The best place to get an appreciable sense of what rewilding really means, beyond the froth and vague hand-waving, is to look at what it is they actually intend to do and how they intend to achieve it. Buried deep in amongst the lovely pictures of animals and middle class intellectuals with hiking sticks looking happily at the scenery, is  Rewilding Europe’s strategic plan. This is the corporate plan of a burgeoning EU-style organisation, full of the earnestness of their intentions for the betterment of humanity and how they intend to impose it upon us. As well as detailing their growing links with some of the most aggressive environmental lobbyists, like the World Wildlife Fund, it discretely sets out the methods by which they intend to take control of vast tracts of land in Europe, using the co-ordinated pincer movement of land rights and tax revenue with private funding – all backed up by the massed ranks of the European Union. It is a capitalist corporatist’s wet dream.

The main emphasis of Rewilding Europe’s literature is, of course, composed of beautiful photographs of scenery and animals designed to show us all how wonderful this concept is. The land that they intend to utilise is alleged to have been abandoned by agriculture. It is true that there is a fair amount of this in parts of Europe – especially in those countries formerly part of the Soviet Empire. Quite how they intend to gain consent of and integrate rewilding with the small number of peasant farmers remaining in the areas designated for rewilding is not stated. However, it is a pretty good bet that there will be some difficulties.

One of the designated areas is part of Lapland which is extremely valuable in conservation terms, but is also still the home of the Sami reindeer herdsmen. Rewilding Europe considers that the Sami are OK because their nomadic pastoralism has been going on for a very long time. Indeed, to give credit to Rewilding Europe, their emphasis is upon protecting the Sami way of life and there is a program to eliminate forestry and mining in the designated areas. This should help the Sami and allow their lifestyle to continue.

However, if you are a conventional farmer, with a tractor and some sheep or cattle, there is a strong impression that this kind of human activity will come to an end. If you are a forester with a living to make, it is going to be pretty tough until you have moved out of the area and found another job. Within the strategy of Rewilding Europe is mention of conflict resolution. Presumably, they know that not everyone will be supportive of their ideas and will resent their livelihoods being taken over by diktat from a profoundly centralised organisation. They are not doing this with invasion by armed forces. They are doing it nicely, with apologetic smiles on their faces as they show you photographs of lots of cuddly bears and wolves, and tell you how wonderful it is all going to be – and how much happier everyone will be when they have learnt to live with Wolves in their back gardens.

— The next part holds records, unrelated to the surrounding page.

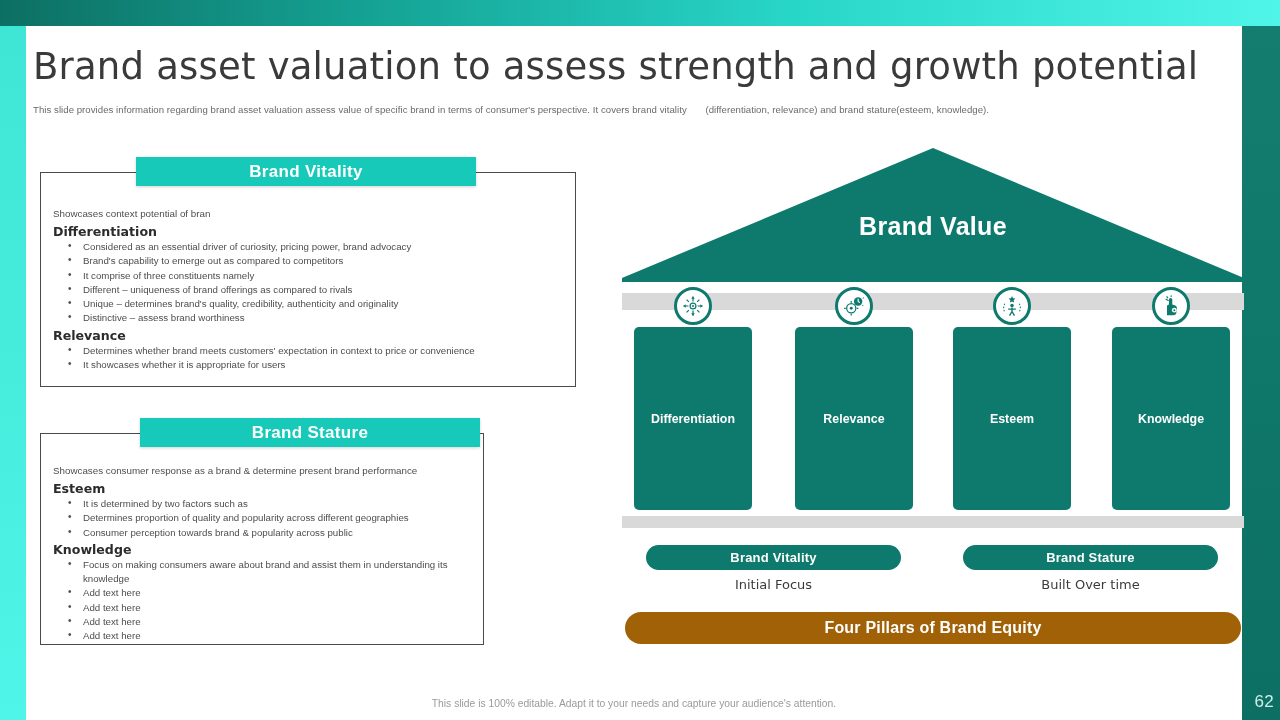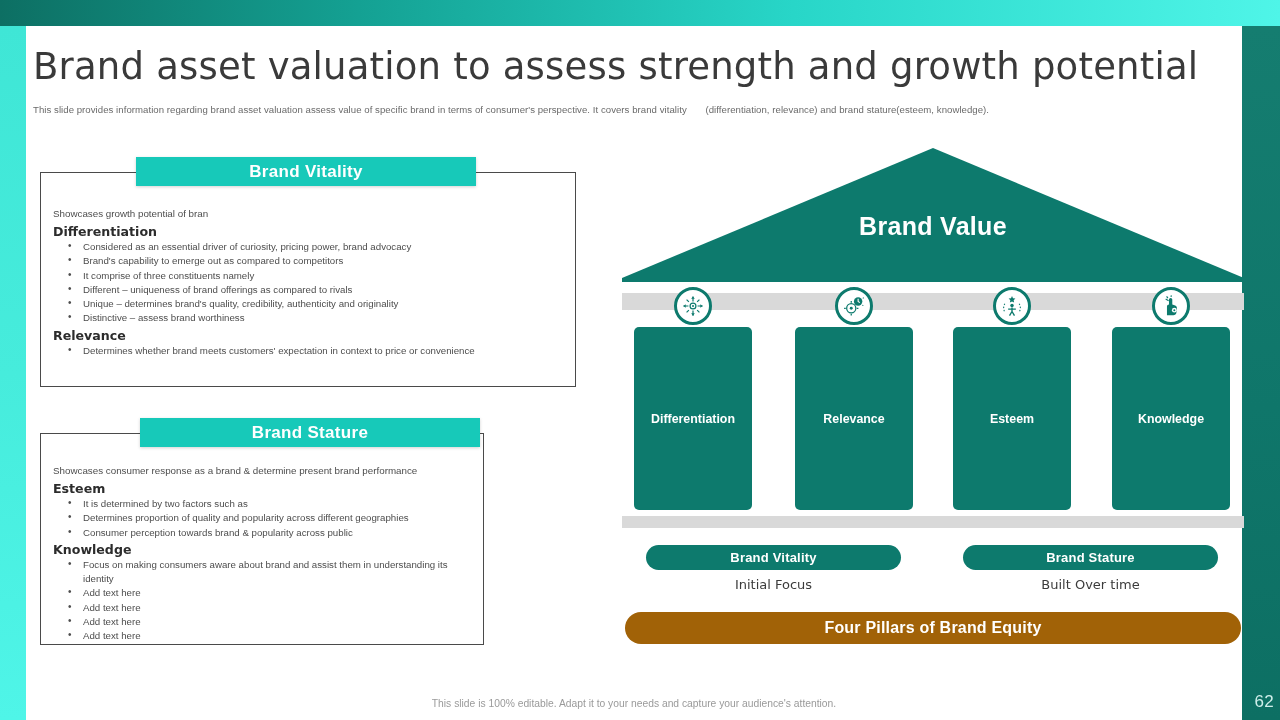"Showcases growth potential of bran" div.lead { text: growth -> context }
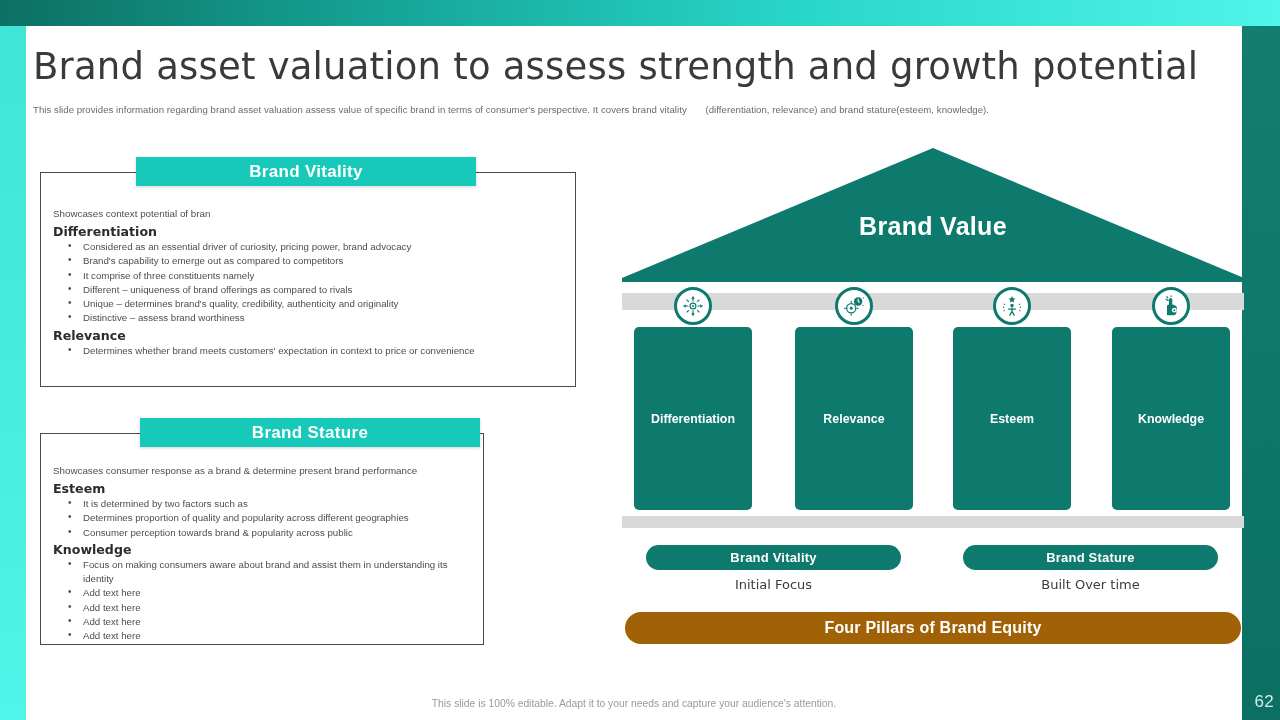"It showcases whether it is" li { html: none -> <li>It showcases whether it is appropriate for users</li> }
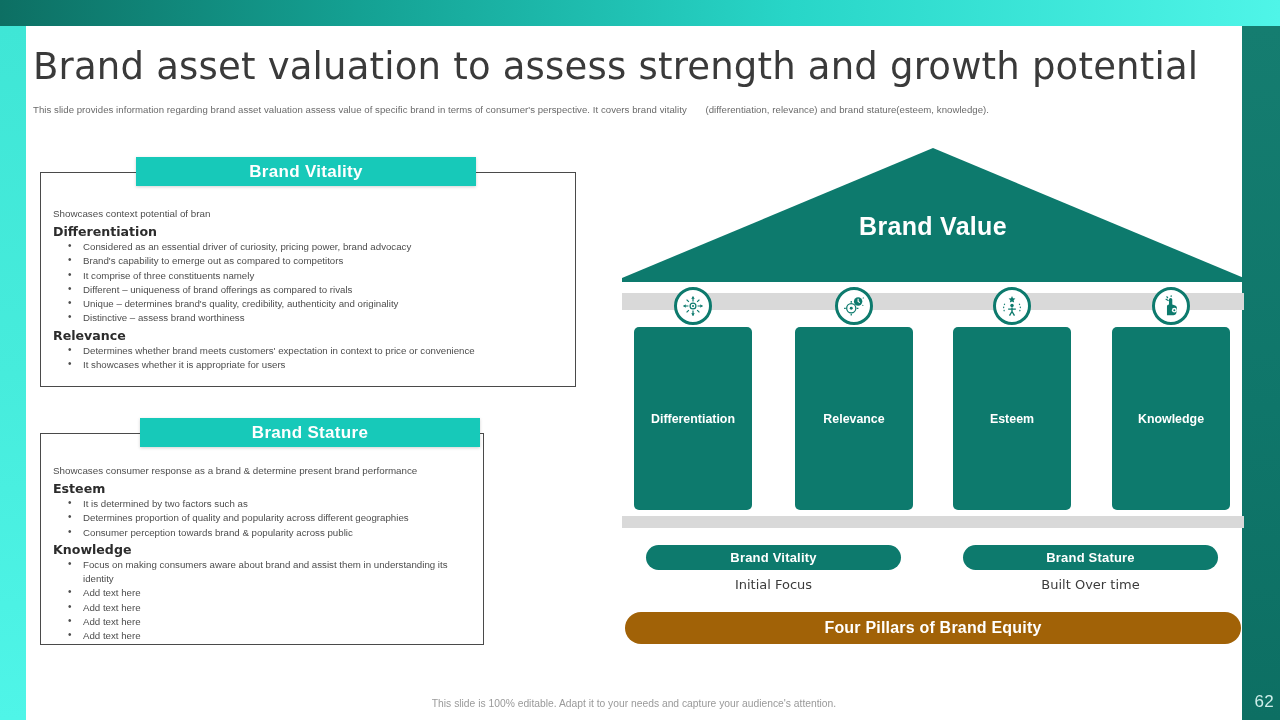"Focus on making consumers aware" li { text: identity -> knowledge }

The central philosophical aspect of rewilding is its insistence that an area that will have been ‘rewilded’ is left alone in order for nature to proceed upon whatever path it sets for itself. Only a little bit of hunting or fishing might be allowed – and even then it will be closely regulated. Commercial activities like forestry are to be minimised to the point of zero. Farming of any type is clearly verboten. The only human activities that will be permitted are tourism and photography. In other words, human interaction with the rewilded landscape is to be almost solely that of a spectator. Nothing else. There is to be no actual human extractive utility to the landscape.

Frans Vera and Oostvaardersplassen

A large part of this philosophy seems to have come from the theories of Frans Vera, a Dutch ecologist. Vera postulated that the standard model of pre-Neolithic Europe being covered in little else but trees is untenable. His alternative hypothesis proposes that tree cover was intermittent, comprising a dynamic series of woods and groves interspersed with grassland and all controlled by the large herbivores that were extant at the time. The Dutch Forestry Service allocated Vera a new nature reserve at Oostvaardersplassen to test some of his ideas. This was a polder, reclaimed in 1968, and which was originally earmarked for industrial purposes. Initially, it was used as a nursery for willows, but then converted itself into a wetland of considerable interest. Vera released Heck cattle, Red Deer, and Konic ponies and then sat back to watch what happened. There is no human intervention other than to shoot the occasional suffering animal on welfare grounds. Neither are there any large predators to control the herbivores. The original willow plantations appear to have been eaten and converted almost entirely to grassland. The following figures are all from Google Earth. I am indebted to Dr Steve Carver for recovering and tweeting the images.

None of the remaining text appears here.